Thought Leadership

Rethinking Infrastructure for AAM Part Two – Transcript

In this episode of Talking Aerospace Today, Todd Tuthill and John Nixon continue their discussion of infrastructure for advanced air mobility (AAM), namely vertiports. They highlight ways to power vertiports, how they can influence the design of AAM vehicles, and where the digital twin can play a role.

Patty Russo: Greetings and welcome. We’re here for another episode of Talking Aerospace Today from Siemens Digital Industries Software. I’m Patty Russo and I’m responsible for global marketing for our aerospace and defense vertical here at Siemens. Thank you for joining us today. In our last episode, we kicked off exploration of another key challenge facing the advanced air mobility sector: infrastructure. AAM is very different from current and existing modes of transportation, and as such it will require places for takeoff and landing that are suited for AAMC’s operational and service needs.
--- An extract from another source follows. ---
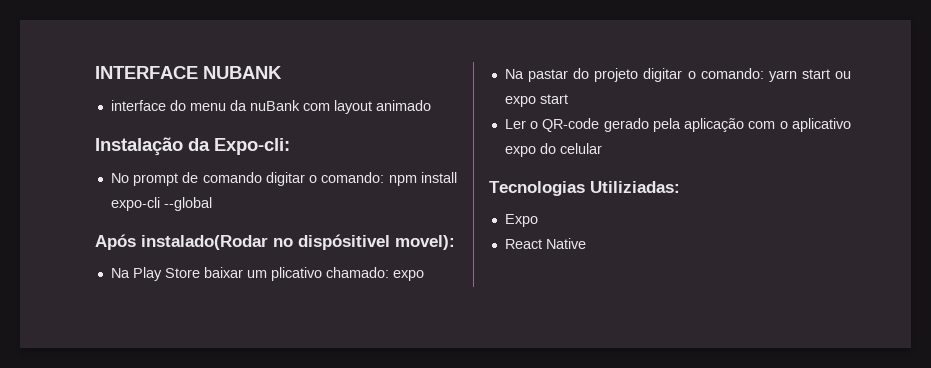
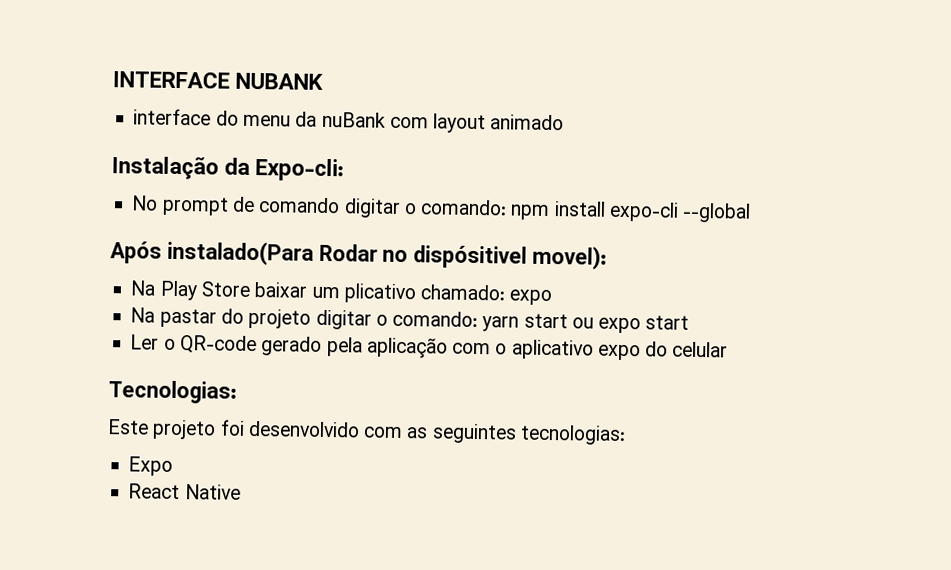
[141,235,268,250] instalado(Rodar -> [166,240,378,266] instalado(Para Rodar
[489,181,680,196] Tecnologias Utiliziadas: -> [108,380,237,404] [107,419,626,446] Tecnologias: // Este projeto foi desenvolvido com as seguintes tecnologias:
We were joined by Todd Tuthill, our VP of A&D here at Siemens, as well as John Nixon, who is our Vice President of Energy, Chemicals, and Infrastructure.

Patty Russo: Last time we talked about what these places known as vertiports might look like. We also talked about how they would interact with the existing electrical grid. Some really interesting insights for sure. Today we’ll pick up where we left off and begin with a question for John. So John, I suspect that those in the audience that think like I do are wondering based on you know, some of the comments you and Todd just mentioned, what is being considered or maybe already in development as ways to mitigate the impact of what we were talking about before in terms of the current state of the grid on the AAM industry. What are things, what are potential things in development to positively impact what is potentially a current unreliability in the electric grid?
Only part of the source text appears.